O que interessa é que o livro quer meu sangue. Segunda-feira retrasada comecei um curso de férias na PUC sobre roteiro para cinema. Um dos itens da bibliografia é A jornada do escritor, de Christopher Vogler, que a professora descreveu como uma aplicação da teoria de O herói de mil faces a roteiros - ou seja, como a jornada do herói funciona em um filme. Beleza.
Quinta à noite, numa cena de Gilmore girls (a melhor série televisiva atual?), Rory está acompanhando uma aula de filosofia em Yale. Trecho da aula:
Which brings us to this question. Does Campbell’s work successfully resolve the disparate stances of Jung and Freud when it comes to the collective unconscious?
E:
But now, Campbell can point to the repetition of the hero myth in culture after culture and say, "Hey Sigmund! Like it or not, here are the same basic characters over and over" -
E aí o professor é interrompido por dois amigos de Rory que fazem um teatrinho fingindo que estão disputando o coração da pobre moça. Coisas de seriado americano. Mas enfim: pulga atrás da orelha. Um livro totalmente desconhecido na segunda-feira, citado duas vezes ao longo da semana. Coincidência. Relaxe.

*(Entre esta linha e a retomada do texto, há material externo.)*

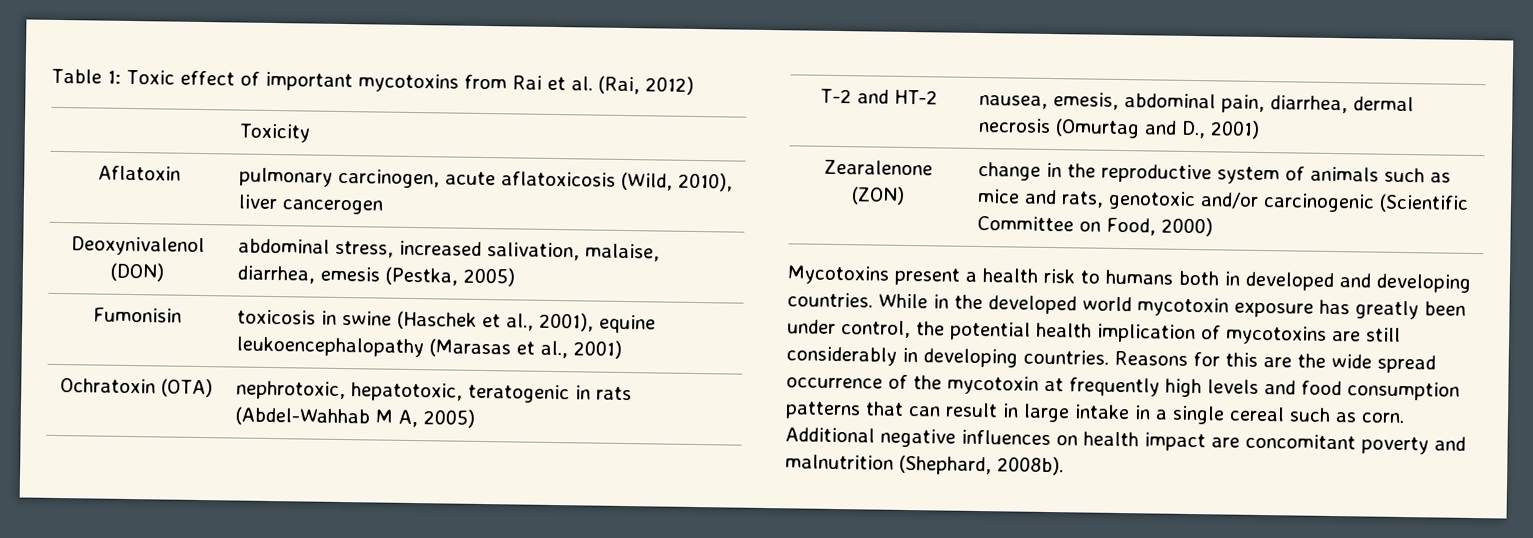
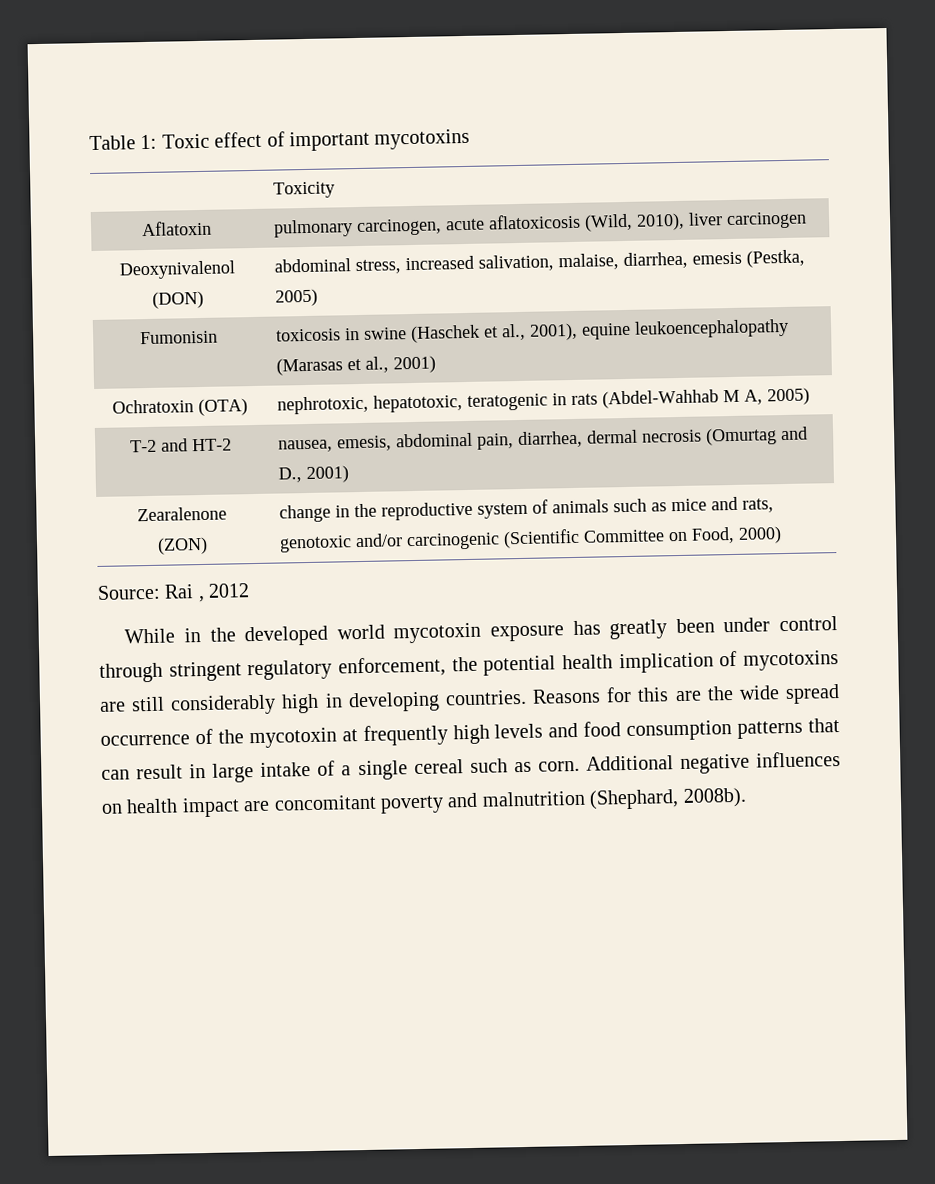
- Table 1: Toxic effect of important mycotoxins from Rai et al. (Rai, 2012)
+ Table 1: Toxic effect of important mycotoxins
- Aflatoxin | pulmonary carcinogen, acute aflatoxicosis (Wild, 2010), liver cancerogen
+ Aflatoxin | pulmonary carcinogen, acute aflatoxicosis (Wild, 2010), liver carcinogen
- Mycotoxins present a health risk to humans both in developed and developing countries. While in the developed world mycotoxin exposure has greatly been under control, the potential health implication of mycotoxins are still considerably in developing countries.
+ Source: Rai , 2012
+ While in the developed world mycotoxin exposure has greatly been under control through stringent regulatory enforcement, the potential health implication of mycotoxins are still considerably high in developing countries.
- Reasons for this are the wide spread occurrence of the mycotoxin at frequently high levels and food consumption patterns that can result in large intake in a single cereal such as corn.
+ Reasons for this are the wide spread occurrence of the mycotoxin at frequently high levels and food consumption patterns that can result in large intake of a single cereal such as corn.

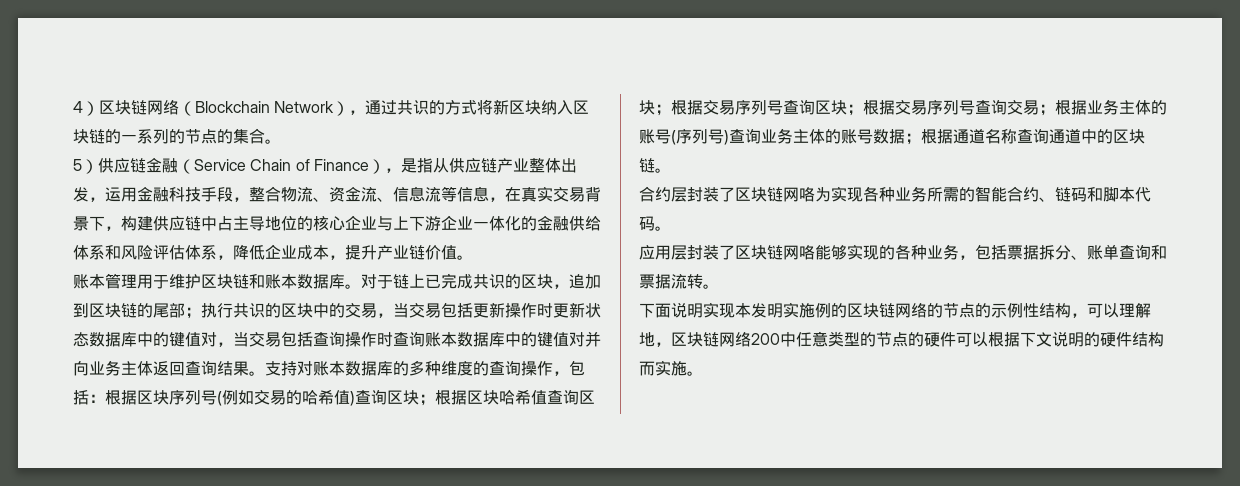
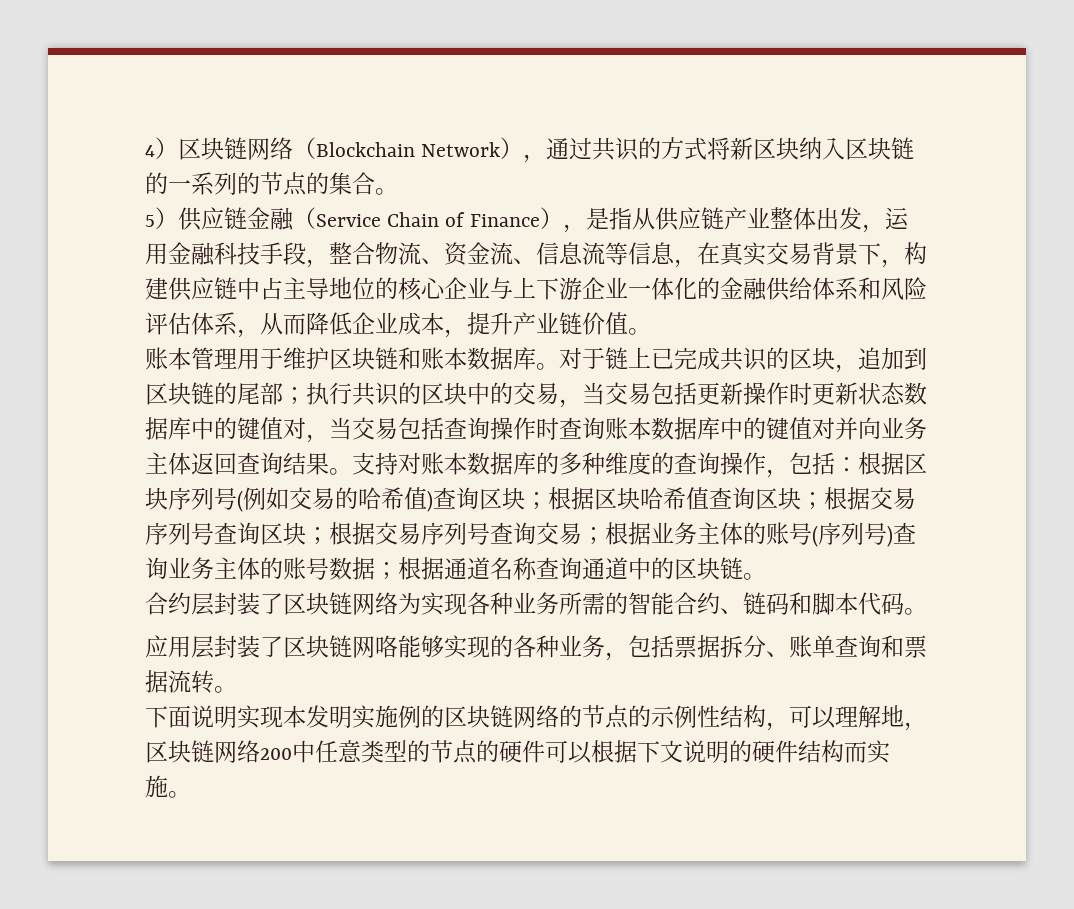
- 5）供应链金融（Service Chain of Finance），是指从供应链产业整体出发，运用金融科技手段，整合物流、资金流、信息流等信息，在真实交易背景下，构建供应链中占主导地位的核心企业与上下游企业一体化的金融供给体系和风险评估体系，降低企业成本，提升产业链价值。
+ 5）供应链金融（Service Chain of Finance），是指从供应链产业整体出发，运用金融科技手段，整合物流、资金流、信息流等信息，在真实交易背景下，构建供应链中占主导地位的核心企业与上下游企业一体化的金融供给体系和风险评估体系，从而降低企业成本，提升产业链价值。
- 合约层封装了区块链网咯为实现各种业务所需的智能合约、链码和脚本代码。
+ 合约层封装了区块链网络为实现各种业务所需的智能合约、链码和脚本代码。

Aí sexta-feira leio um artigo de Brian Libby sobre Taxi driver, que comentei aqui. Trecho:
It should go without saying that "Taxi Driver" is one of the greatest works in the history of cinema. It follows the classic mythological template that Joseph Campbell has described, of a reluctant hero called forth on a quest that will test his endurance, strength and even sanity. But like its unofficial cinematic inspiration/antecedent, John Ford's "The Searchers," "Taxi Driver" twists that timeless formula by making its hero more of an anti-hero. Travis Bickle is not the kind of guy you pin medals on or take home to Mom.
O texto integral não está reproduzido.